### Work instruction
Compute how many lines in the listing below hold the string "Friends", then state only the result.

######

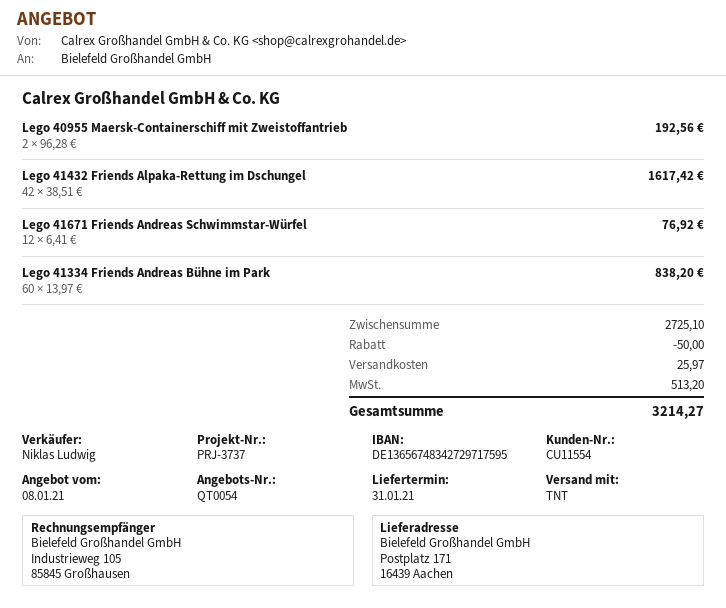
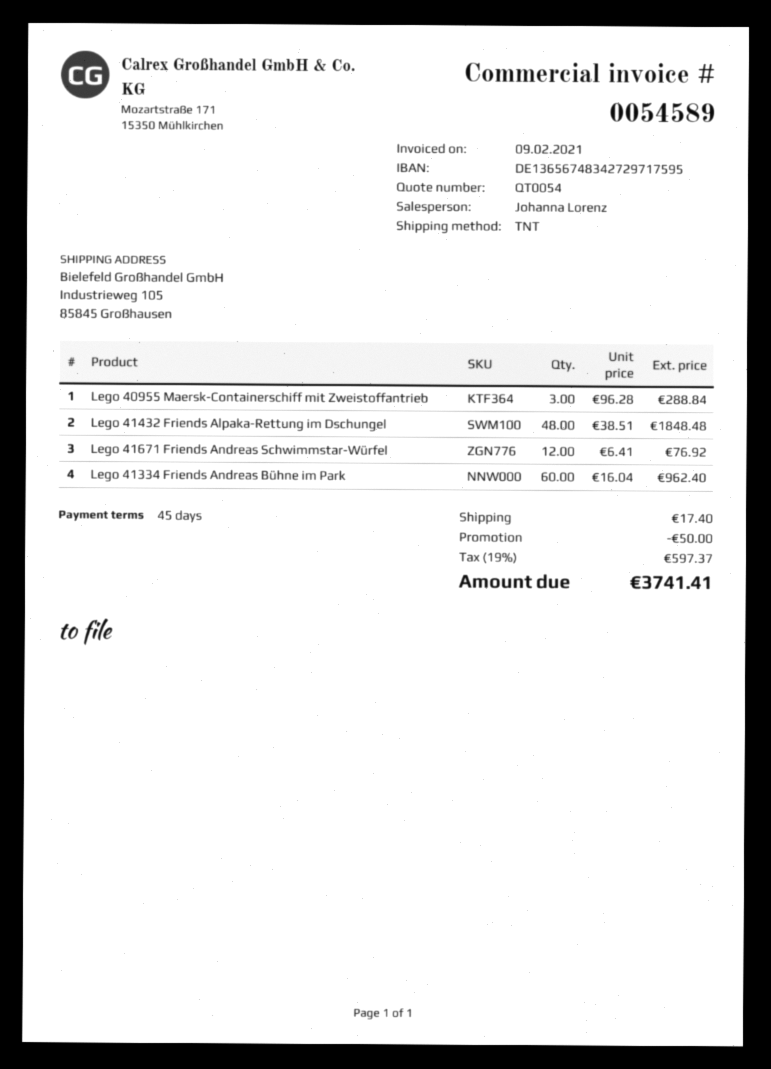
sales rep: Niklas Ludwig -> Johanna Lorenz
ship to: Postplatz 171, 16439 Aachen -> Industrieweg 105, 85845 Großhausen
Lego 40955 Maersk-Containerschiff mit Zweistoffantrieb: 2 x 96.28 = 192.56 -> 3 x 96.28 = 288.84
Lego 41432 Friends Alpaka-Rettung im Dschungel: 42 x 38.51 = 1617.42 -> 48 x 38.51 = 1848.48
Lego 41334 Friends Andreas Bühne im Park: 60 x 13.97 = 838.20 -> 60 x 16.04 = 962.40
shipping: 25.97 -> 17.40
tax: 513.20 -> 597.37
total: 3214.27 -> 3741.41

######

### Your response
2